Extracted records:

☆ ☆ ☆ ☆

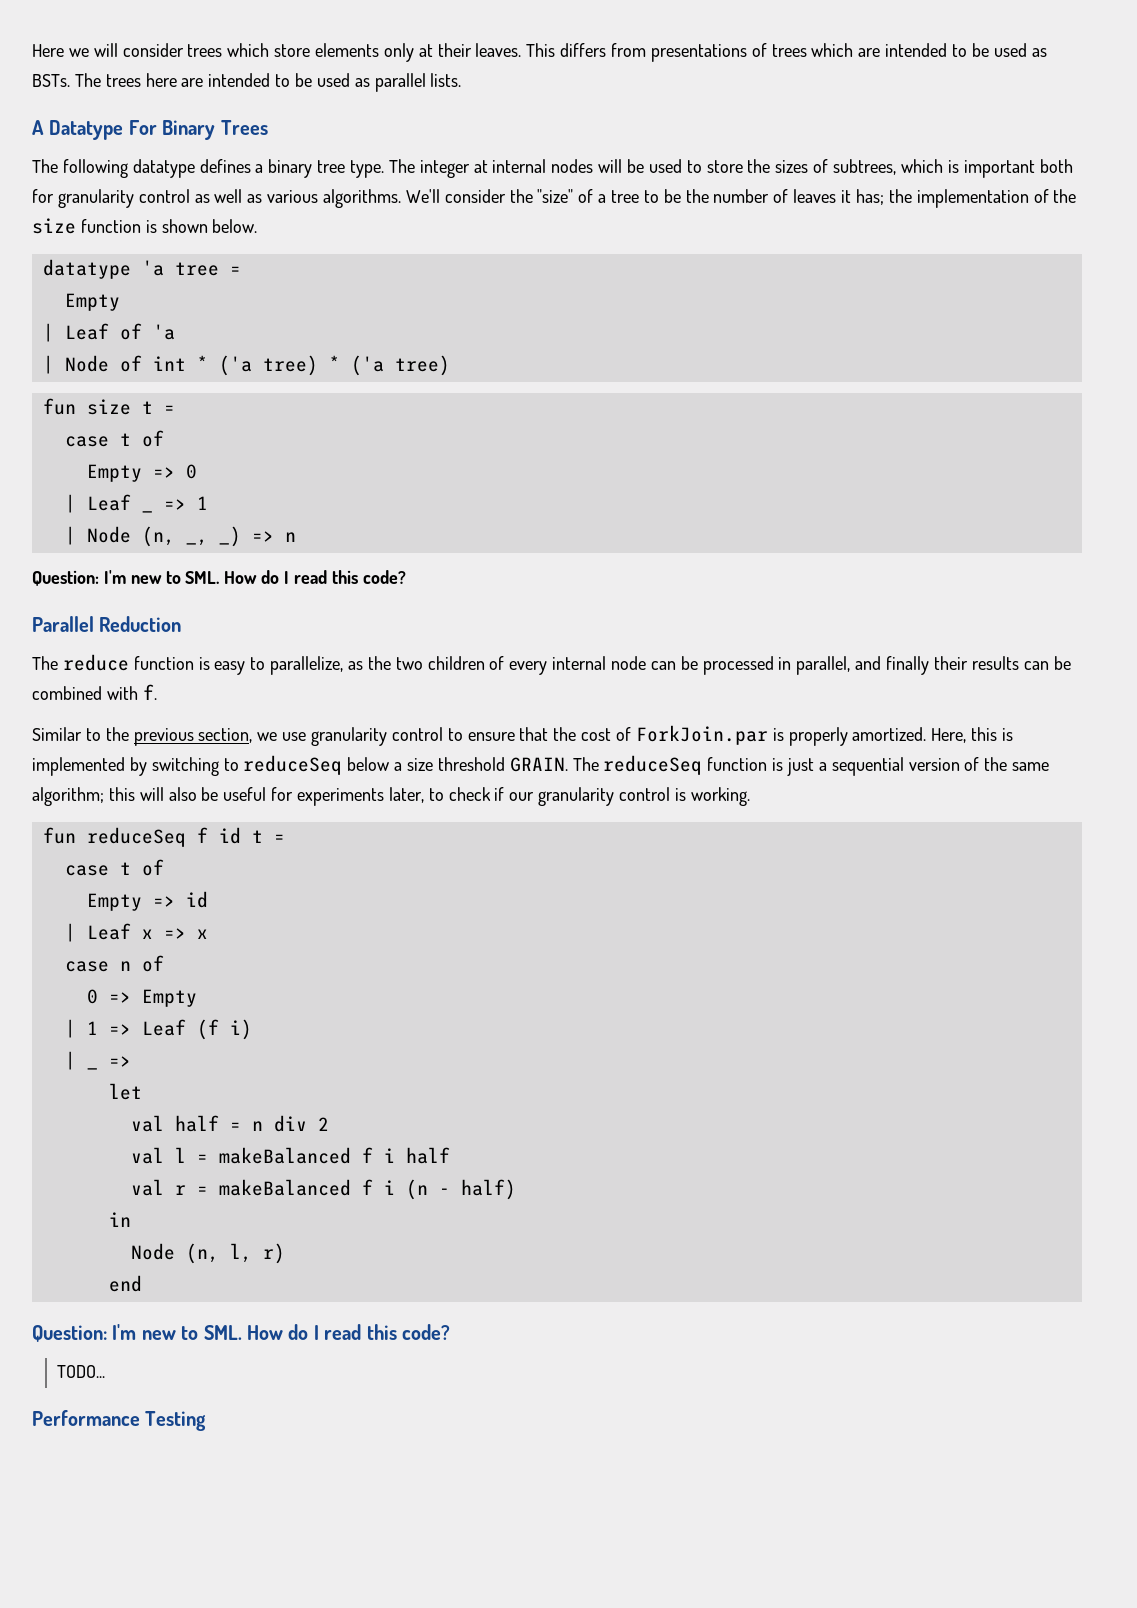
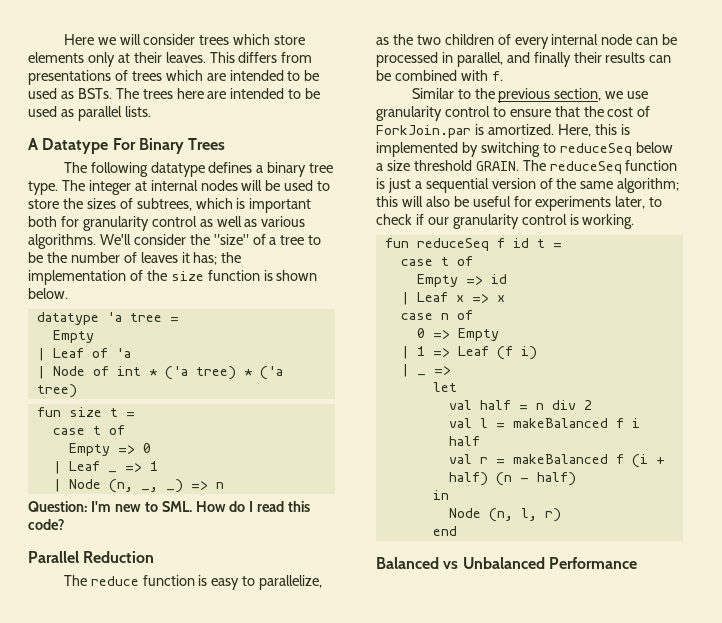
[788,727,848,746] properly -> (484, 129) none
[383,1180,395,1195] i -> [631,454,665,468] [448,472,488,486] (i + half)
[32,1324,450,1342] [57,1365,106,1378] [32,1410,207,1431] Question: I'm new to SML. How do I read this code? // TODO... // Performance Testing -> [376,557,637,569] Balanced vs Unbalanced Performance

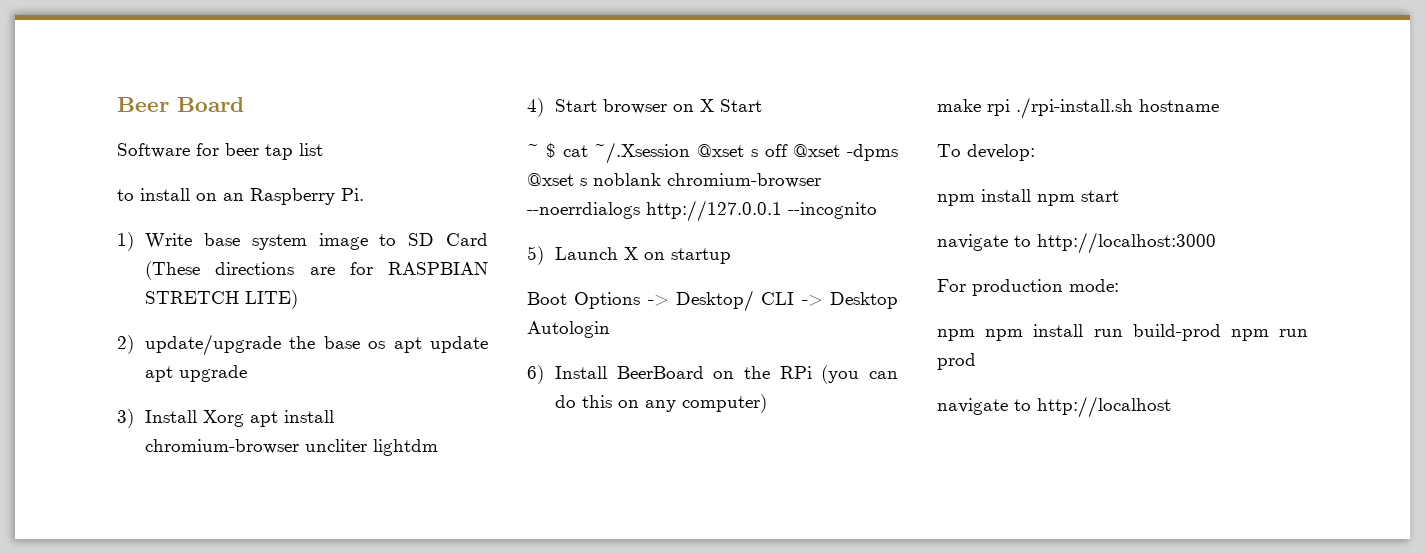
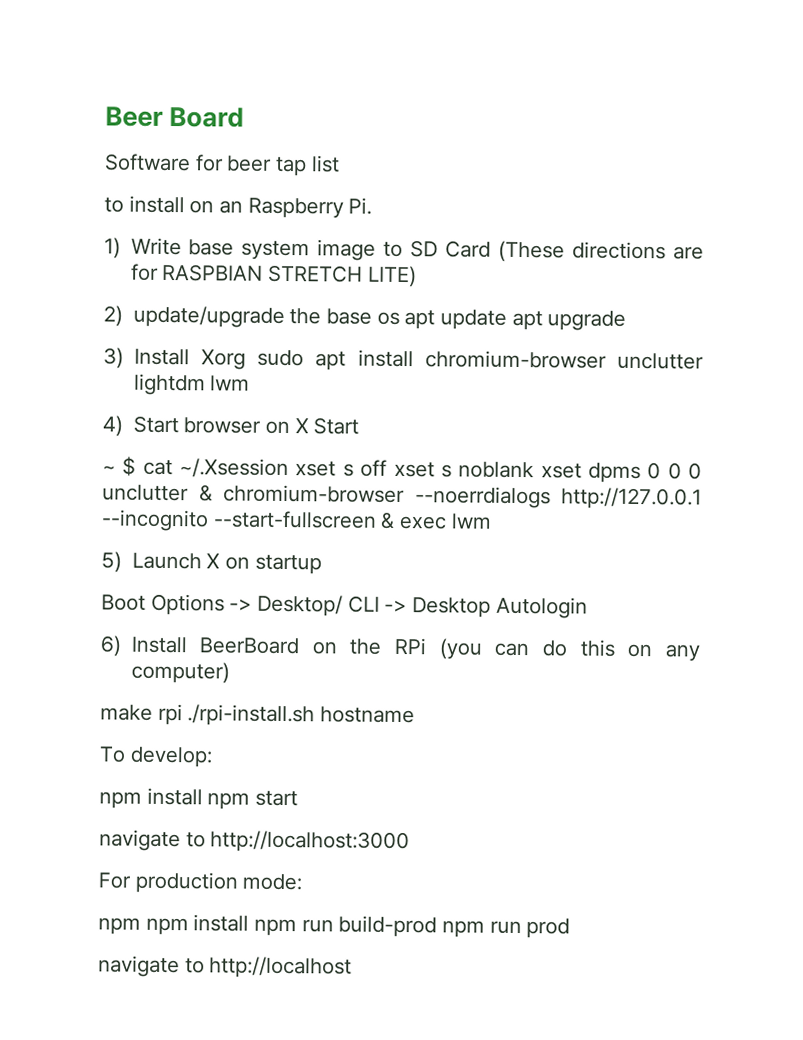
(245, 418) none -> [257,349,304,367] sudo
[305,439,368,452] uncliter -> [617,352,704,370] unclutter
(439, 447) none -> [210,375,251,391] lwm
[697,144,744,157] @xset -> [295,461,337,477] xset
[793,144,898,161] [527,173,661,186] @xset -dpms @xset s noblank -> [393,461,702,484] [102,484,213,502] xset s noblank xset dpms 0 0 0 unclutter &
(877, 210) none -> [212,510,492,530] --start-fullscreen & exec lwm
(1084, 330) none -> [254,918,298,937] npm

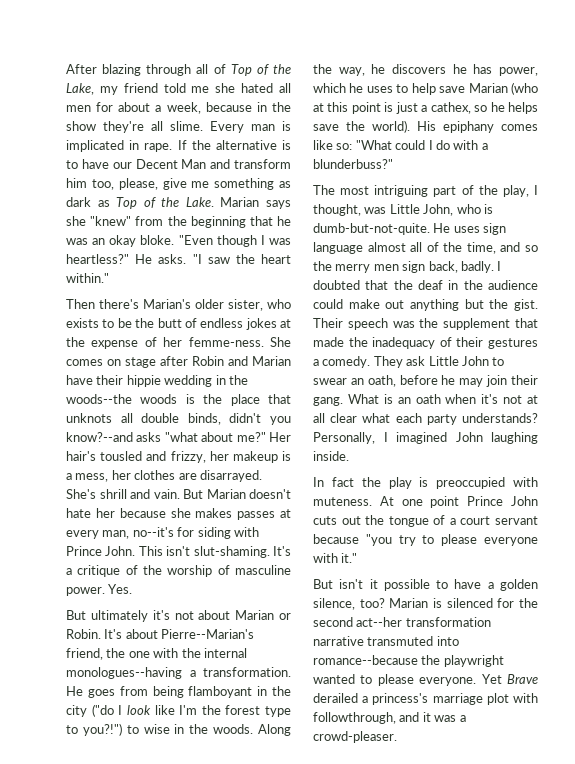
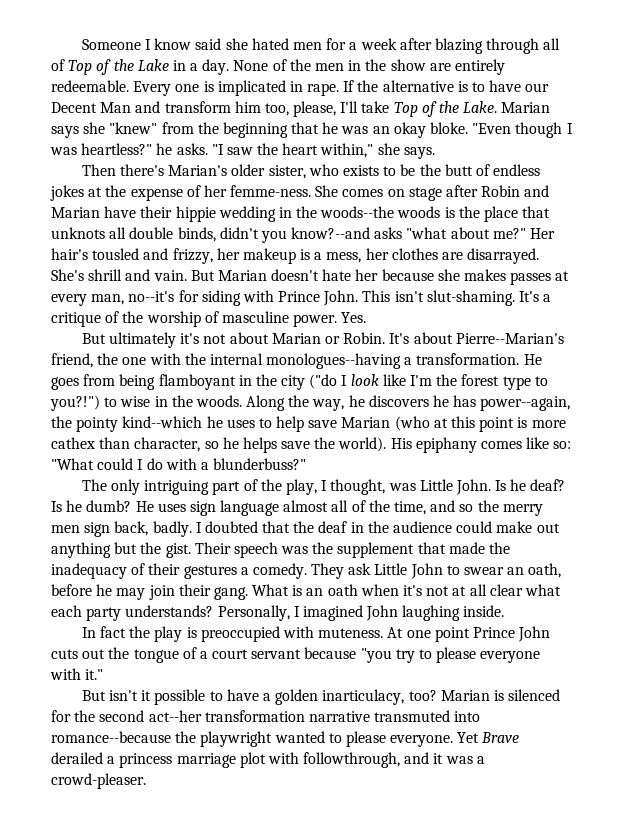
[66,64,97,74] After -> [81,38,432,50] Someone I know said she hated men for a week after
[66,83,291,95] [66,102,291,114] [66,121,275,133] Lake, my friend told me she hated all men for about a week, because in the show they're all slime. Every man -> [137,59,505,75] [51,80,200,96] Lake in a day. None of the men in the show are entirely redeemable. Every one
[162,178,291,190] [66,197,110,207] give me something as dark as -> [340,101,390,113] I'll take
[135,254,153,264] He -> [156,143,173,155] he
[66,273,109,283] within." -> [320,143,435,159] within," she says.
[499,67,538,76] [313,83,346,93] power, which -> [480,396,571,411] [51,416,203,432] power--again, the pointy kind--which
[395,102,471,114] just a cathex, -> [531,420,566,428] [51,437,201,452] more cathex than character,
[340,186,370,195] most -> [111,479,141,495] only
[423,204,493,216] [313,223,430,235] John, who is dumb-but-not-quite. -> [455,479,566,495] [51,500,132,512] John. Is he deaf? Is he dumb?
[313,598,355,610] silence, -> [322,689,405,705] inarticulacy,
[372,693,429,705] princess's -> [119,753,173,768] princess

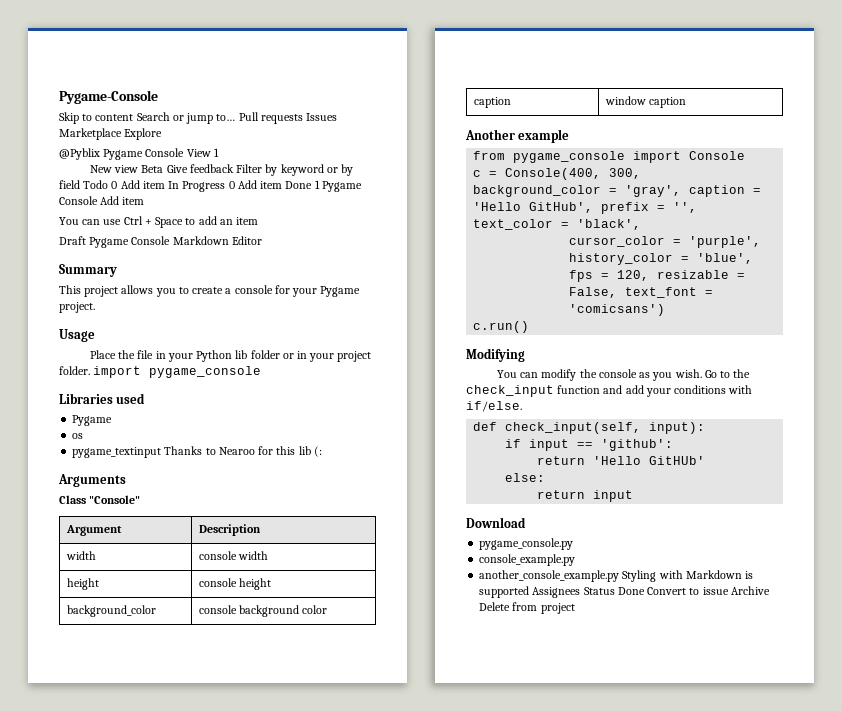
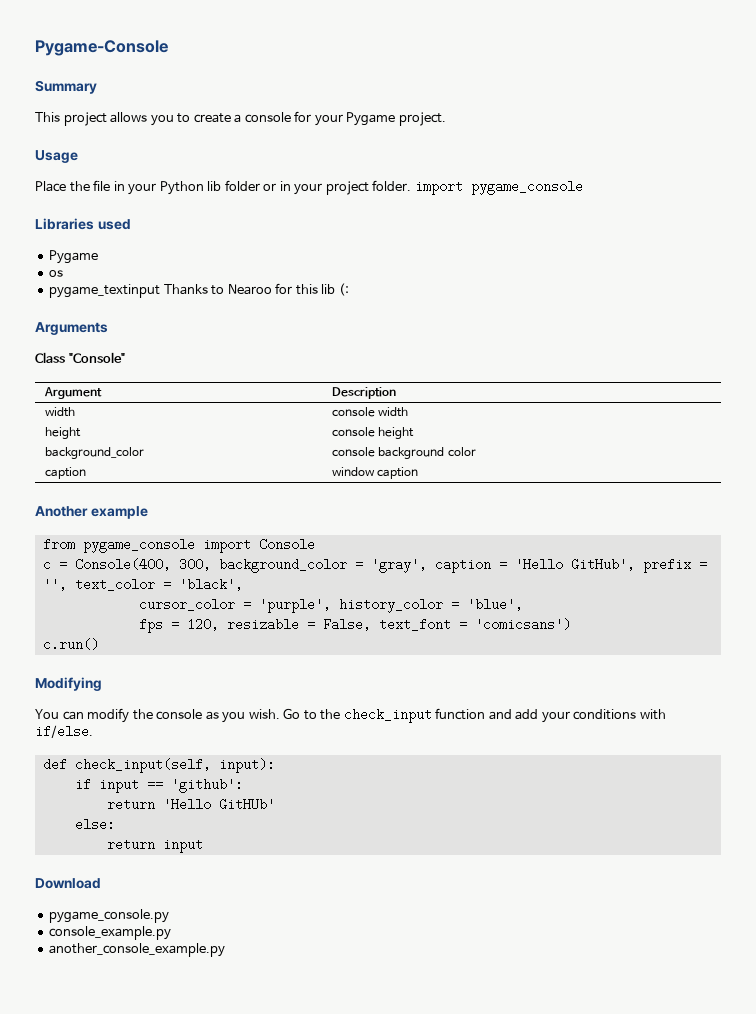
[59,112,338,124] [59,128,163,140] [59,148,219,160] [89,164,353,176] [59,180,362,192] [59,196,145,205] [59,216,259,228] [59,236,262,248] // Skip to content Search or jump to… Pull requests Issues Marketplace Explore // @Pyblix Pygame Console View 1 // New view Beta Give feedback Filter by keyword or by field Todo 0 Add item In Progress 0 Add item Done 1 Pygame Console Add item // You can use Ctrl + Space to add an item // Draft Pygame Console Markdown Editor -> (168, 48) none
[622,570,754,582] [479,586,770,598] [479,602,575,614] Styling with Markdown is supported Assignees Status Done Convert to issue Archive Delete from project -> (226, 950) none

☆ ☆ ☆ ☆

To do —
Which lines of the entries above contain the string "unclutter"? Copy each one.

Output of the task —
[305,439,368,452] uncliter -> [617,352,704,370] unclutter
[793,144,898,161] [527,173,661,186] @xset -dpms @xset s noblank -> [393,461,702,484] [102,484,213,502] xset s noblank xset dpms 0 0 0 unclutter &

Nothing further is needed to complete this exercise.